*** Materials provided ***

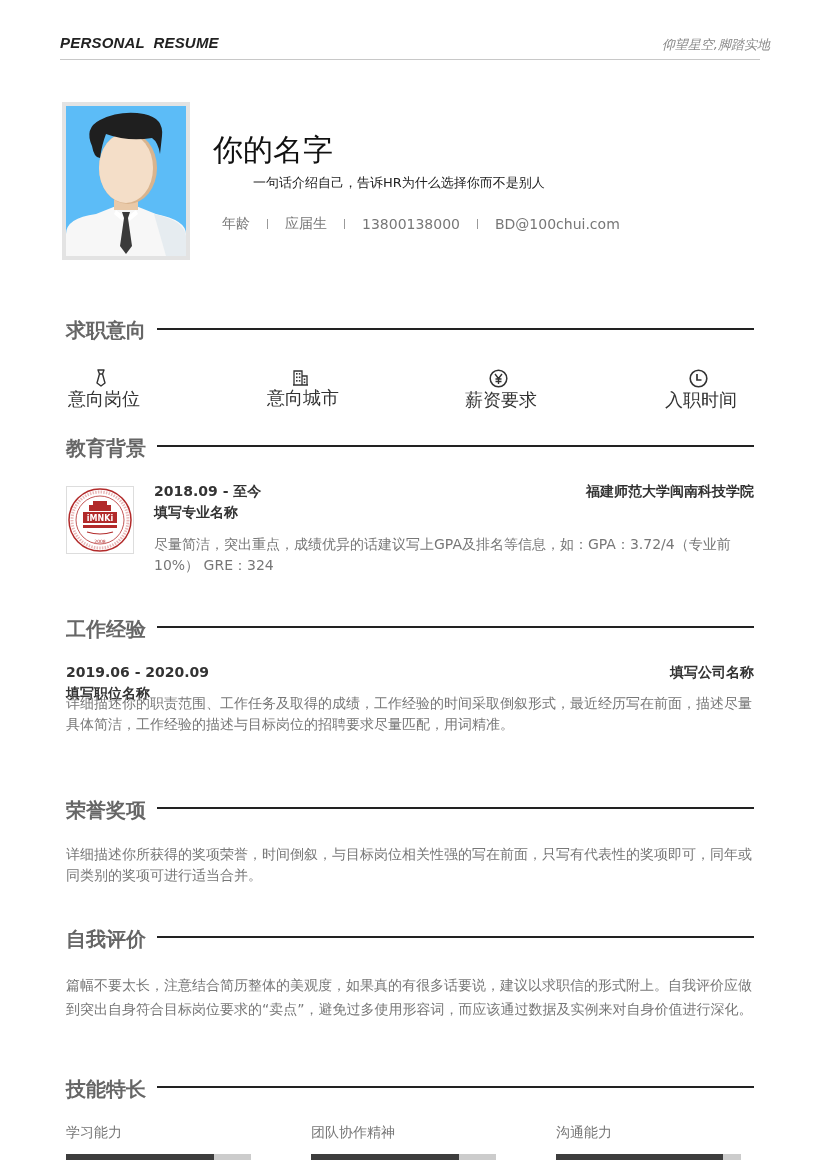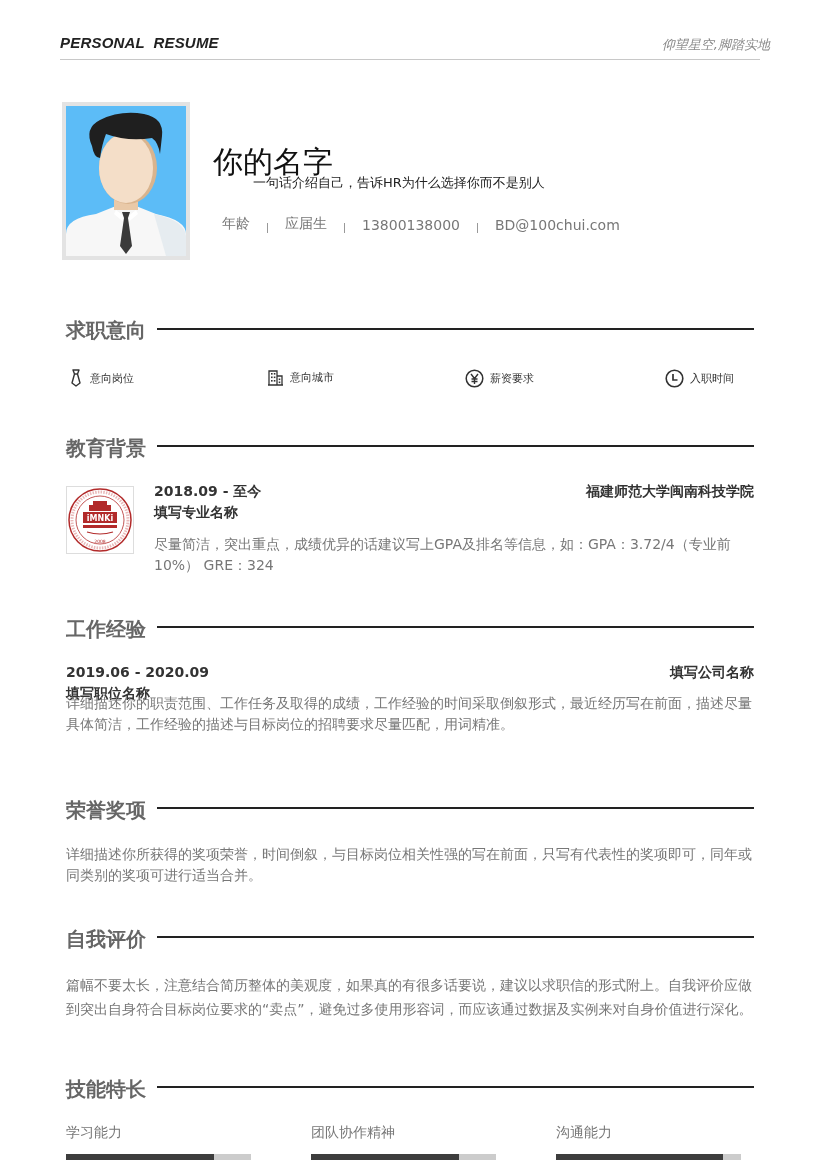--- a/index.html
+++ b/index.html
@@ -6,29 +6,29 @@
   html, body { width: 820px; height: 1160px; background: #ffffff; overflow: hidden; }
   body { position: relative; font-family: "DejaVu Sans", "Liberation Sans", sans-serif; color: #333; }
 
   .topbar { position: absolute; left: 60px; top: 34px; width: 700px; height: 26px; border-bottom: 1px solid #c8c8c8; }
   .topbar .brand { position: absolute; left: 0; top: 0; font-family: "Liberation Sans", sans-serif; font-weight: bold; font-style: italic; font-size: 15px; color: #222; letter-spacing: 0.2px; }
   .topbar .motto { position: absolute; right: -10px; top: 2px; font-style: italic; font-size: 13px; color: #888; }
 
   .photo { position: absolute; left: 62px; top: 102px; width: 128px; height: 158px; background: #e3e3e3; padding: 4px; }
   .photo-inner { position: relative; width: 100%; height: 100%; background: #5cbcf7; overflow: hidden; }
 
-  .name { position: absolute; left: 213px; top: 130px; font-size: 30px; color: #111; margin-top: 12px; }
+  .name { position: absolute; left: 213px; top: 130px; font-size: 30px; color: #111; }
   .intro { position: absolute; left: 213px; top: 174px; font-size: 13px; color: #222; margin-left: 40px; }
-  .infos { position: absolute; left: 222px; top: 215px; font-size: 14px; color: #777; display: flex; align-items: flex-end; }
+  .infos { position: absolute; left: 222px; top: 215px; font-size: 14px; color: #777; display: flex; align-items: center; }
   .infos .sep { display: inline-block; width: 1px; height: 10px; background: #999; margin: 0 17px; }
 
   .section-title { position: absolute; left: 66px; font-size: 20px; font-weight: bold; color: #666; }
   .section-line { position: absolute; left: 157px; width: 597px; height: 1.5px; background: #222; }
 
-  .intent { position: absolute; top: 369px; font-size: 11px; color: #333; display: flex; align-items: center; }
+  .intent { position: absolute; top: 369px; font-size: 18px; color: #333; display: flex; align-items: center; flex-direction: column; }
   .intent svg { margin-right: 6px; }
 
   .bold { font-weight: bold; color: #333; font-size: 14px; position: absolute; }
   .desc { position: absolute; font-size: 14px; color: #777; line-height: 21px; }
 
   .logo { position: absolute; left: 66px; top: 486px; width: 68px; height: 68px; border: 1px solid #ddd; background: #fff; }
 
   .skill-label { position: absolute; top: 1124px; font-size: 14px; color: #777; }
   .skill-bar { position: absolute; top: 1154px; height: 6px; width: 185px; background: #cccccc; }
   .skill-fill { height: 100%; background: #3d3d3d; }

*** End of Materials provided ***

▸ **Goal of the exercise**:
Extract exactly and only the lines above from the line containing "relative; width: 100%;" through the line containing "#111; margin-top: 12px;", both end lines included.

▸ **Your solution**:
   .photo-inner { position: relative; width: 100%; height: 100%; background: #5cbcf7; overflow: hidden; }
 
-  .name { position: absolute; left: 213px; top: 130px; font-size: 30px; color: #111; margin-top: 12px; }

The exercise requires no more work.